* _Goal of the exercise_
Extract the records below word for word and ignore the images.

(Stored records)
# # #

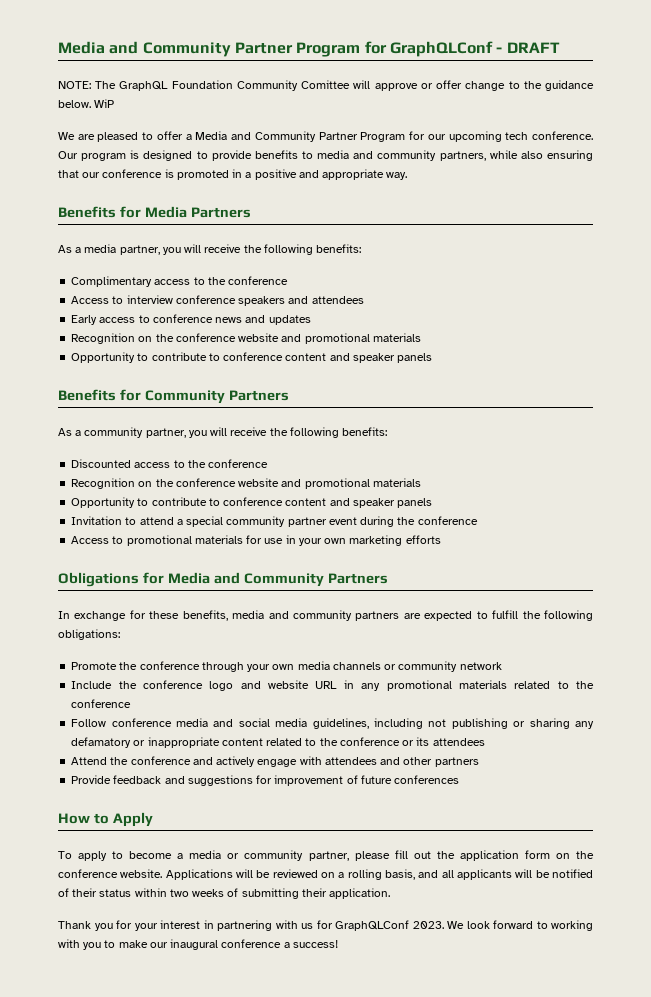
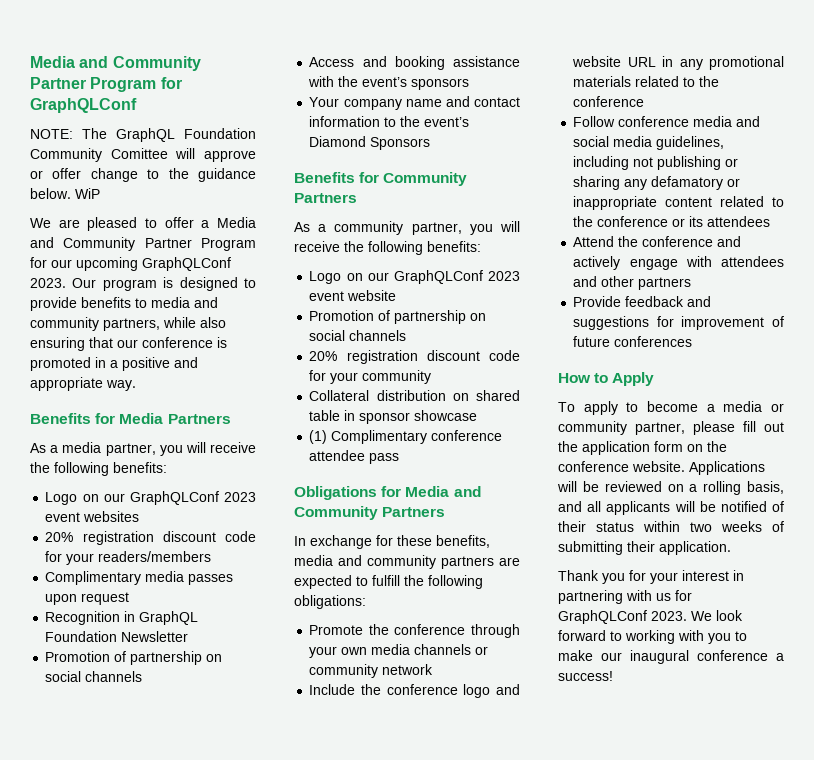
- Media and Community Partner Program for GraphQLConf - DRAFT
+ Media and Community Partner Program for GraphQLConf
- We are pleased to offer a Media and Community Partner Program for our upcoming tech conference.
+ We are pleased to offer a Media and Community Partner Program for our upcoming GraphQLConf 2023.
- Complimentary access to the conference
- Access to interview conference speakers and attendees
- Early access to conference news and updates
- Recognition on the conference website and promotional materials
- Opportunity to contribute to conference content and speaker panels
+ Logo on our GraphQLConf 2023 event websites
+ 20% registration discount code for your readers/members
+ Complimentary media passes upon request
+ Recognition in GraphQL Foundation Newsletter
+ Promotion of partnership on social channels
+ Access and booking assistance with the event’s sponsors
+ Your company name and contact information to the event’s Diamond Sponsors
- Discounted access to the conference
- Recognition on the conference website and promotional materials
- Opportunity to contribute to conference content and speaker panels
- Invitation to attend a special community partner event during the conference
- Access to promotional materials for use in your own marketing efforts
+ Logo on our GraphQLConf 2023 event website
+ Promotion of partnership on social channels
+ 20% registration discount code for your community
+ Collateral distribution on shared table in sponsor showcase
+ (1) Complimentary conference attendee pass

# # #

* _Task result_
- Media and Community Partner Program for GraphQLConf - DRAFT
+ Media and Community Partner Program for GraphQLConf
- We are pleased to offer a Media and Community Partner Program for our upcoming tech conference.
+ We are pleased to offer a Media and Community Partner Program for our upcoming GraphQLConf 2023.
- Complimentary access to the conference
- Access to interview conference speakers and attendees
- Early access to conference news and updates
- Recognition on the conference website and promotional materials
- Opportunity to contribute to conference content and speaker panels
+ Logo on our GraphQLConf 2023 event websites
+ 20% registration discount code for your readers/members
+ Complimentary media passes upon request
+ Recognition in GraphQL Foundation Newsletter
+ Promotion of partnership on social channels
+ Access and booking assistance with the event’s sponsors
+ Your company name and contact information to the event’s Diamond Sponsors
- Discounted access to the conference
- Recognition on the conference website and promotional materials
- Opportunity to contribute to conference content and speaker panels
- Invitation to attend a special community partner event during the conference
- Access to promotional materials for use in your own marketing efforts
+ Logo on our GraphQLConf 2023 event website
+ Promotion of partnership on social channels
+ 20% registration discount code for your community
+ Collateral distribution on shared table in sponsor showcase
+ (1) Complimentary conference attendee pass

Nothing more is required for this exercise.